Oefening: functies geschikt maken voor REST

Voltooid

De Products Manager-API staat op het punt om een serieuze upgrade van stijl te krijgen, met dank aan u, de ontwikkelaar van Tailwind Traders. In deze oefening maakt u RESTful functies van alle functies die u eerder hebt gemaakt door hun configuratiebestanden aan te passen.

De GetProducts-route RESTful maken

  1. Open het api/src/index.ts bestand in Visual Studio Code.

  2. Beperk de methods eigenschap in de routedefinitie voor GetProducts zodat deze alleen de waarde GETbevat.

    methods: ['GET']
    
  3. Voeg de route eigenschap toe met een waarde voor products een volledige route van /api/products.

    route: 'products',
    

    De volledige routedefinitie is:

    app.http('GetProducts', {
        methods: ['GET'],
        route: 'products',       // <- route: /api/products
        authLevel: 'anonymous',
        handler: GetProducts
    });
    
  4. Sla het bestand op.

    Notitie

    Als u het bestand opslaat, wordt het foutopsporingsprogramma beëindigd door het Azure Functions-proces en wordt de verbinding verbroken. Geen nood: u hebt niets kapot gemaakt. U hebt fundamentele veranderingen aangebracht in de manier waarop de functies worden gebruikt, dus u zult het project opnieuw moeten opstarten wanneer u klaar bent met deze grote REST-transformatie.

De functie CreateProduct RESTful maken

  1. Beperk de api/src/index.ts toegestane methods eigenschap tot POSThet bestand.

    methods: ['POST']
    
  2. Voeg de route eigenschap toe met een waarde voor products een volledige route van /api/products.

    route: 'products',
    

    De volledige routedefinitie is:

    app.http('CreateProduct',{
        methods: ['POST'],
        route: 'products',
        authLevel: 'anonymous',
        handler: CreateProduct
    });
    
  3. Sla het bestand op.

Make de functie UpdateProduct RESTful

  1. Beperk de api/src/index.ts toegestane methods eigenschap tot PUThet bestand.

    methods: ['PUT'],
    
  2. Voeg de route eigenschap toe met een waarde voor products een volledige route van /api/products.

    route: 'products',
    

    De volledige routedefinitie is:

    app.http('UpdateProduct', {
        methods: ['PUT'],
        route: 'products',
        authLevel: 'anonymous',
        handler: UpdateProduct
    });
    
  3. Sla het bestand op.

Make de functie DeleteProduct RESTful

  1. Beperk de api/src/index.ts toegestane methods eigenschap tot DELETEhet bestand.

     methods: ['DELETE']
    
  2. Werk de route bij om de product-id als routeparameter te gebruiken.

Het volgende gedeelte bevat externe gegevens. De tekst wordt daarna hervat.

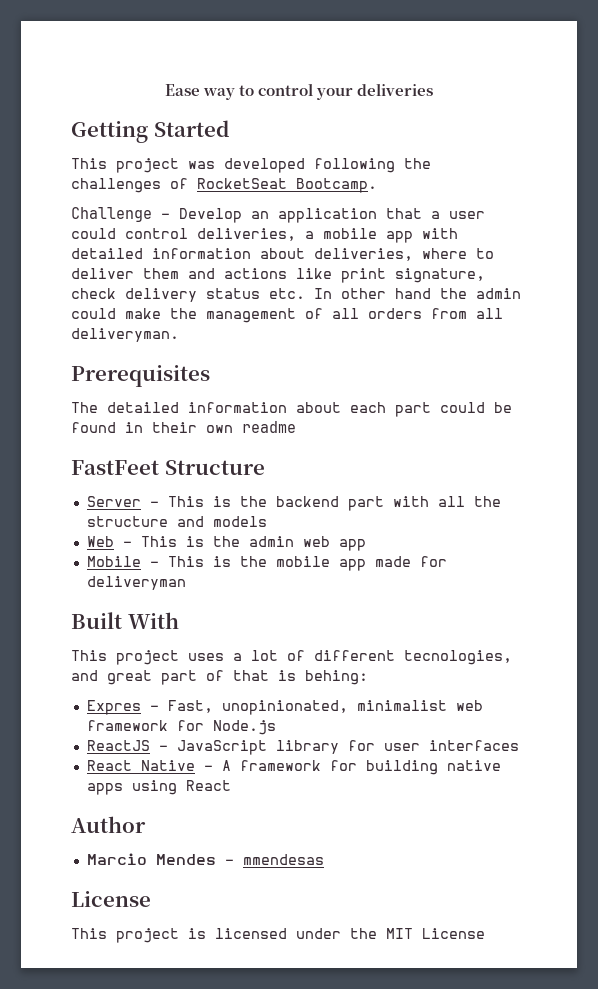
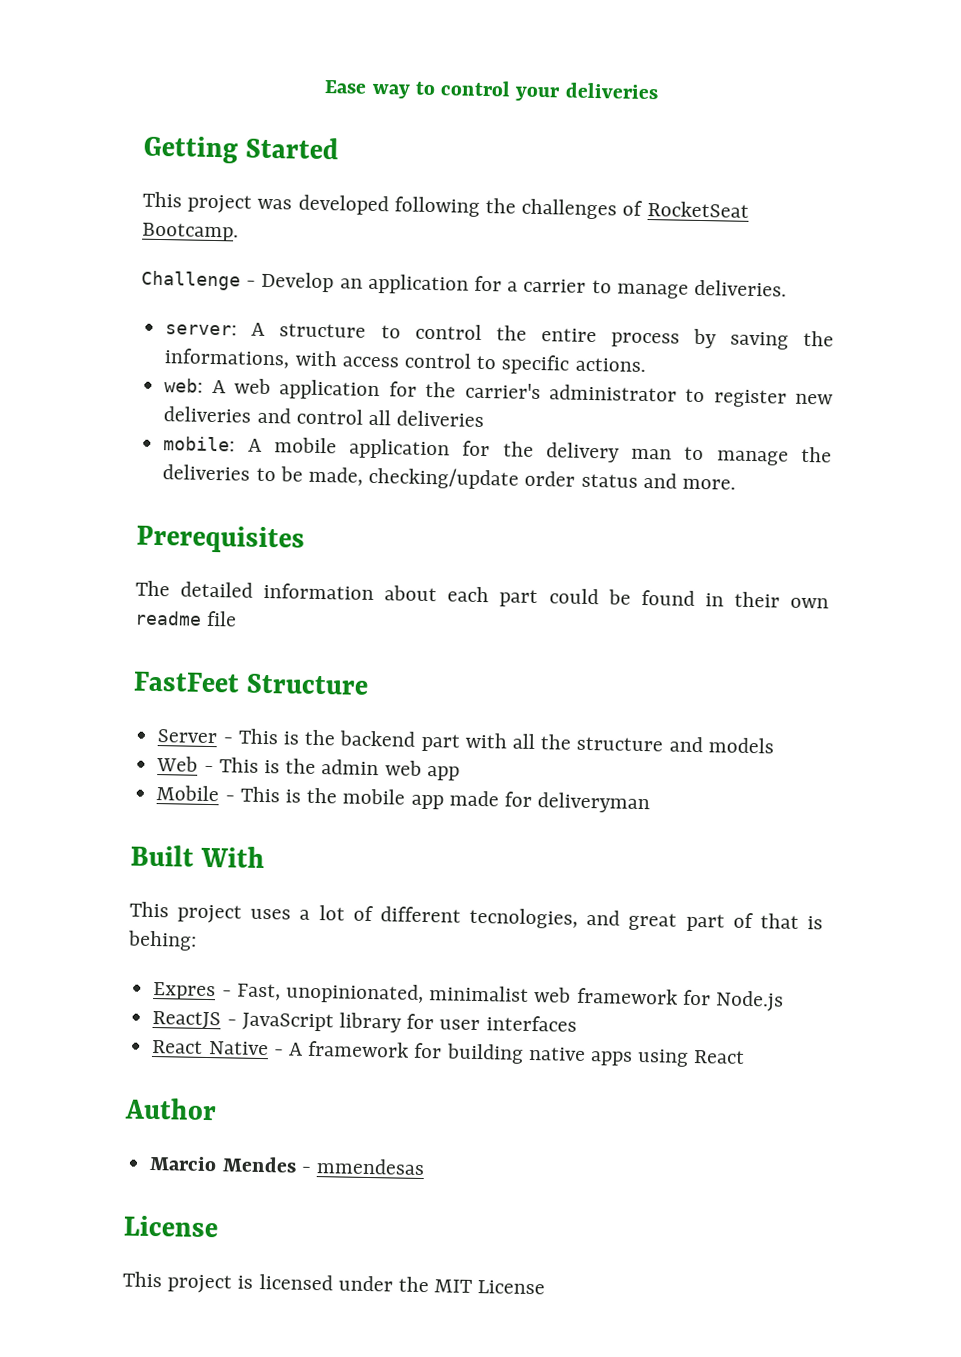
[386,208,485,219] [71,228,458,243] [71,248,494,261] [71,268,485,283] [71,288,521,302] [71,308,503,323] [71,328,179,342] that a user could control deliveries, a mobile app with detailed information about deliveries, where to deliver them and actions like print signature, check delivery status etc. In other hand the admin could make the management of all orders from all deliveryman. -> [474,275,788,299] [165,322,835,350] [164,348,646,375] [164,378,834,408] [163,406,485,428] [163,436,832,466] [162,464,736,490] for a carrier to manage deliveries. // server: A structure to control the entire process by saving the informations, with access control to specific actions. // web: A web application for the carrier's administrator to register new deliveries and control all deliveries // mobile: A mobile application for the delivery man to manage the deliveries to be made, checking/update order status and more.
(296, 427) none -> [206,610,238,627] file

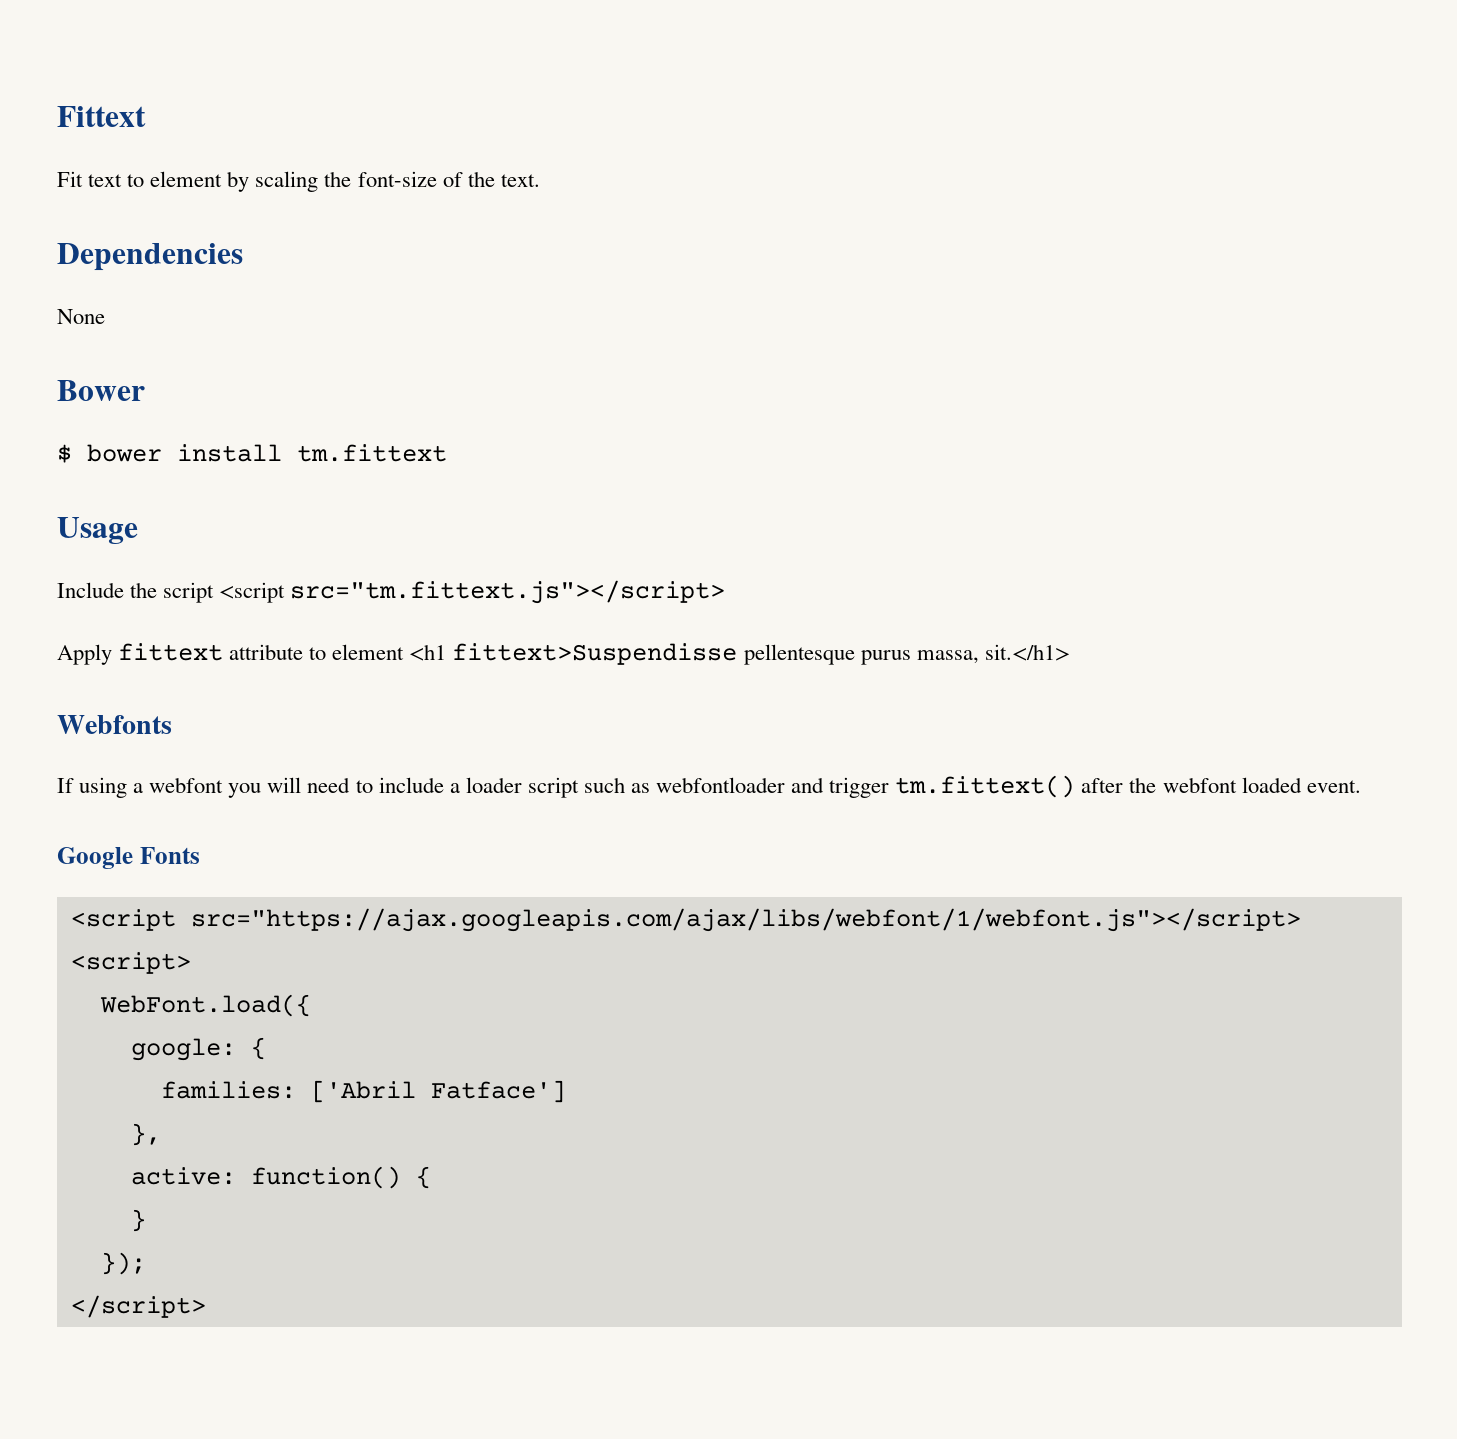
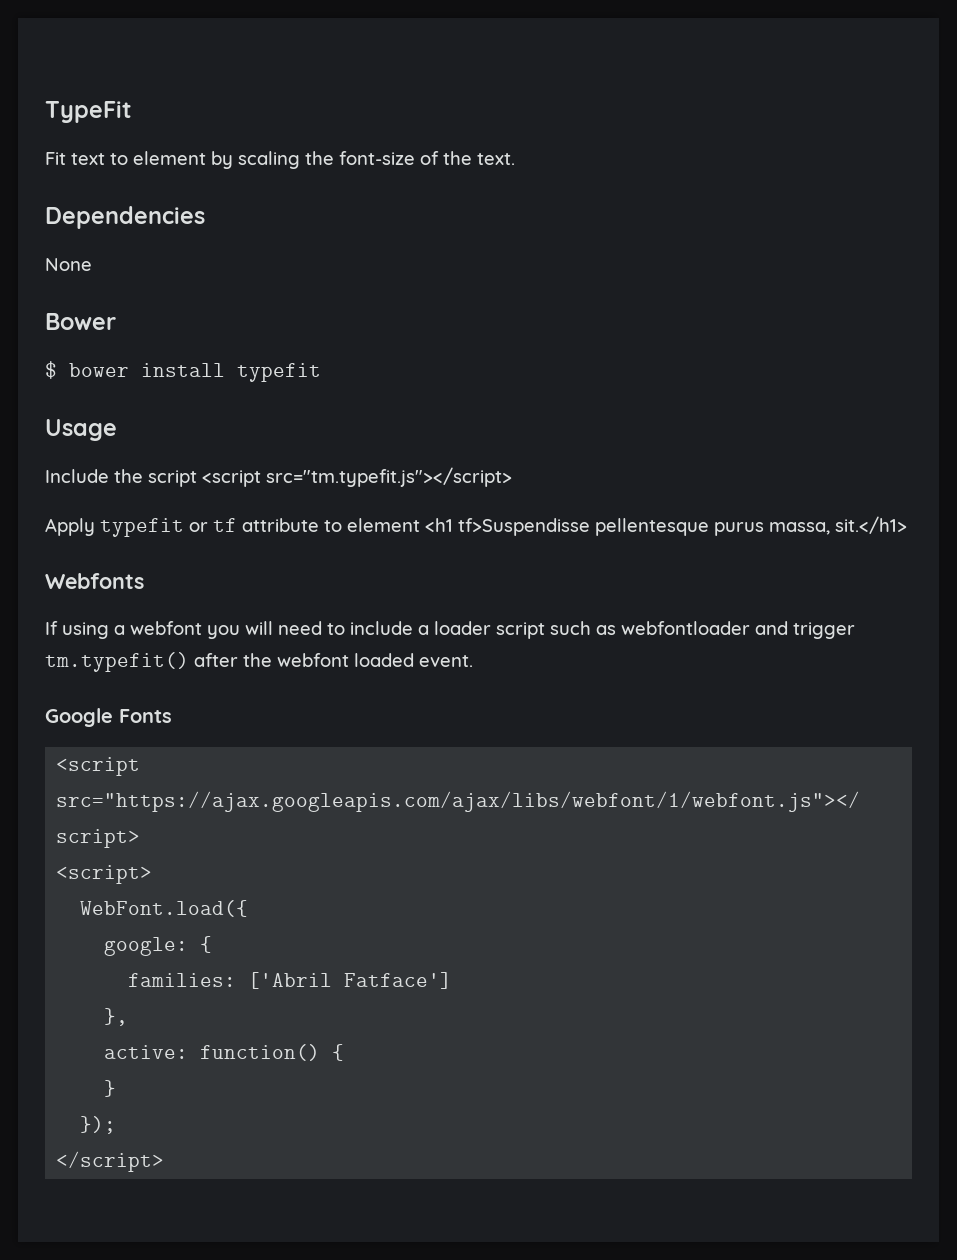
[57,106,146,127] Fittext -> [45,101,132,123] TypeFit
[297,444,447,462] tm.fittext -> [237,363,321,382] typefit
[290,580,726,604] src="tm.fittext.js"></script> -> [266,467,512,487] src="tm.typefit.js"></script>
[118,643,224,661] fittext -> [100,518,237,537] typefit or tf
[452,643,738,665] fittext>Suspendisse -> [458,518,590,536] tf>Suspendisse
[895,775,1076,798] tm.fittext() -> [45,652,189,672] tm.typefit()

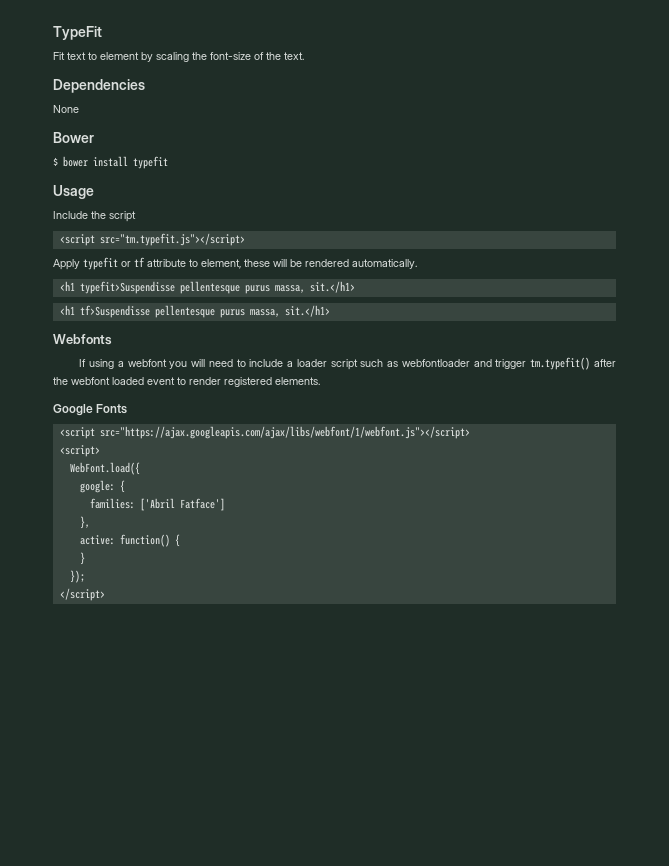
(197, 478) none -> (136, 216) //
[347,518,420,532] element -> [201,259,417,269] [59,281,355,294] element, these will be rendered automatically. // <h1 typefit>Suspendisse pellentesque purus massa, sit.</h1> //
[419,655,473,667] event. -> [147,377,320,387] event to render registered elements.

    route: 'products/{id}',
    

    De volledige routedefinitie is:

    app.http('DeleteProduct', {
        methods: ['DELETE'],
        route: 'products/{id}',
        authLevel: 'anonymous',
        handler: DeleteProduct
    });
    
  3. Sla het bestand op.

Het project starten

  1. Druk op F5 om het Azure Functions-project te starten.

  2. U ziet dat de URL's voor uw functie-eindpunten nu anders zijn.

    Schermopname van de Visual Studio Code-terminal met weergave van eindpunten die worden uitgevoerd op nieuwe routes.

Kijk toch eens naar die API. Echt een plaatje. U ziet hoe u dezelfde route hebt opgegeven voor de functies CreateProduct, UpdateProduct en DeleteProduct. Alleen de HTTP-aanvraagmethode is anders. U hebt drie URL's omgezet in één, terwijl u nog steeds drie eindpunten hebt. Het lijkt wel magie.